** WHAT NEEDS TO BE DONE **
Check each line of the listing below for the string "Table", then copy every line that has it.

** RECORDS SUPPLIED **

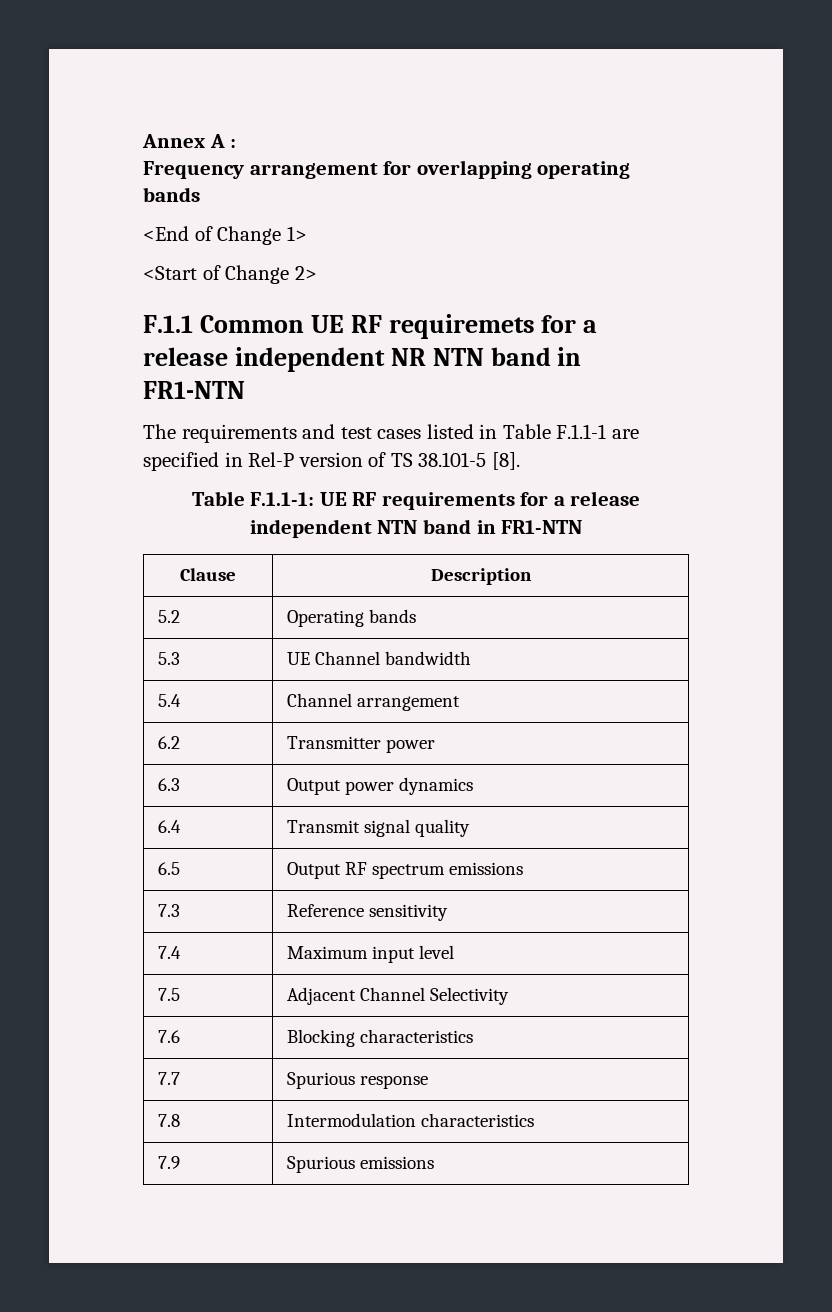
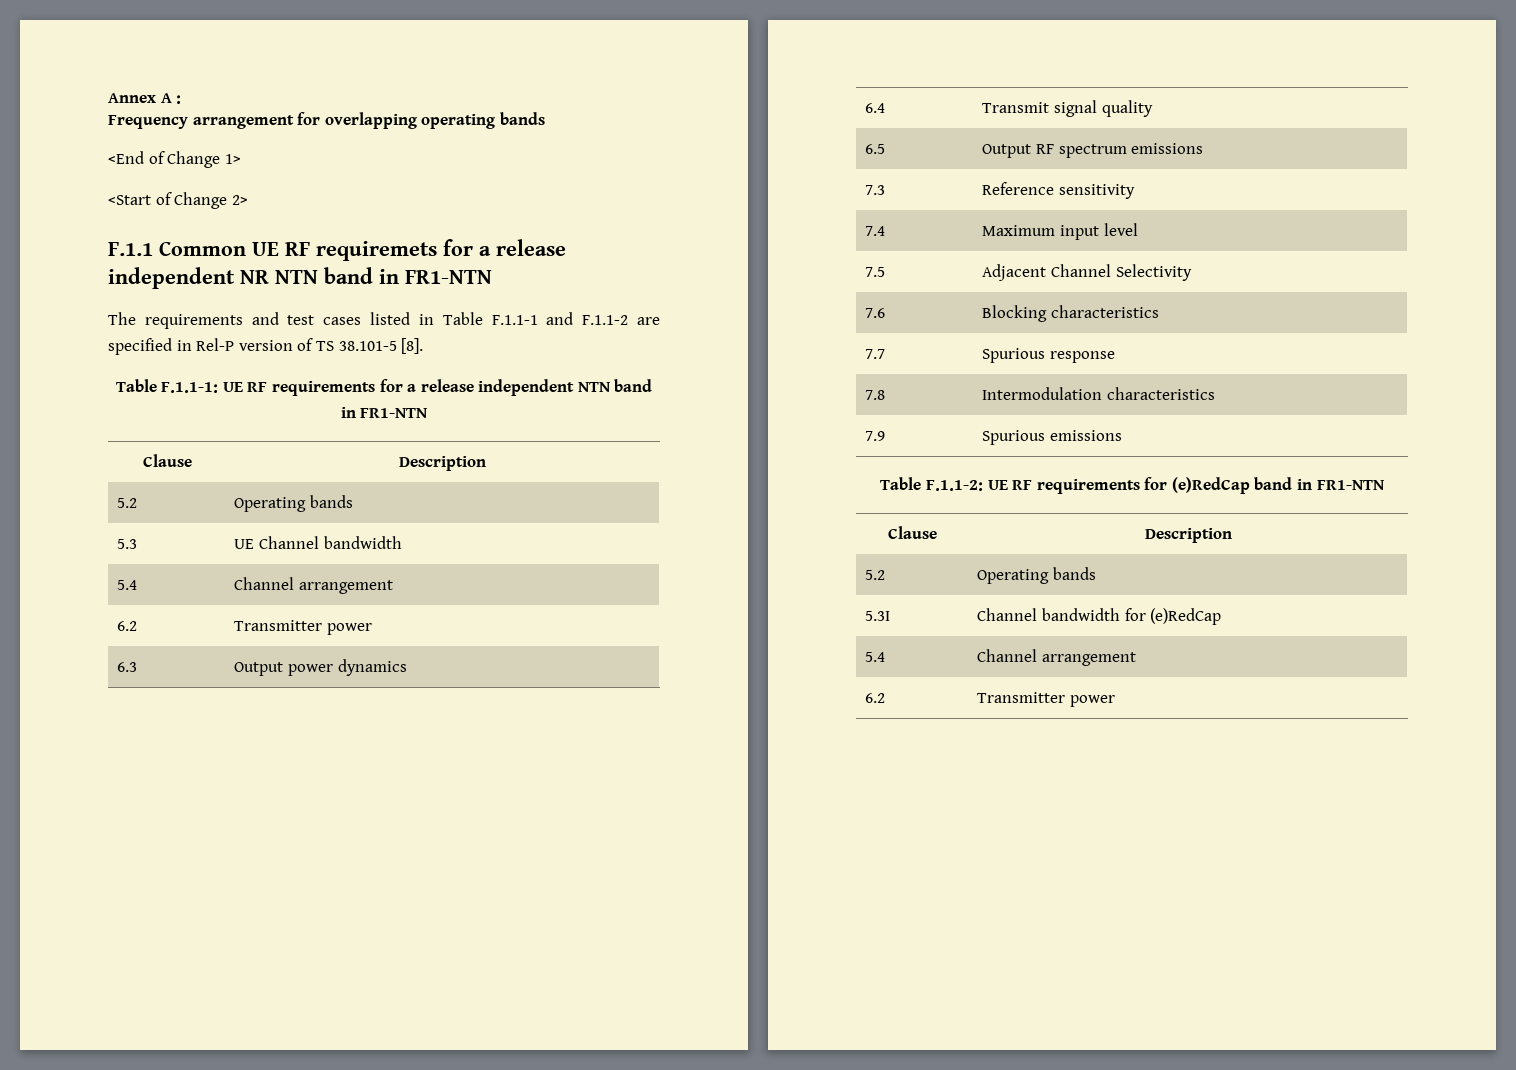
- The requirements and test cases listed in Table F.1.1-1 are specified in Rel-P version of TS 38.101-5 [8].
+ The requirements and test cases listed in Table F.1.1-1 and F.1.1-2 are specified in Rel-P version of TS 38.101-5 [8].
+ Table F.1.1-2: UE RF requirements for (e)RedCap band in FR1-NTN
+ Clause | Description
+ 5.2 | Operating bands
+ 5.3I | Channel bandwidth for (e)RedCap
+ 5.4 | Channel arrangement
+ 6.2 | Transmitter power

** TASK SOLUTION **
- The requirements and test cases listed in Table F.1.1-1 are specified in Rel-P version of TS 38.101-5 [8].
+ The requirements and test cases listed in Table F.1.1-1 and F.1.1-2 are specified in Rel-P version of TS 38.101-5 [8].
+ Table F.1.1-2: UE RF requirements for (e)RedCap band in FR1-NTN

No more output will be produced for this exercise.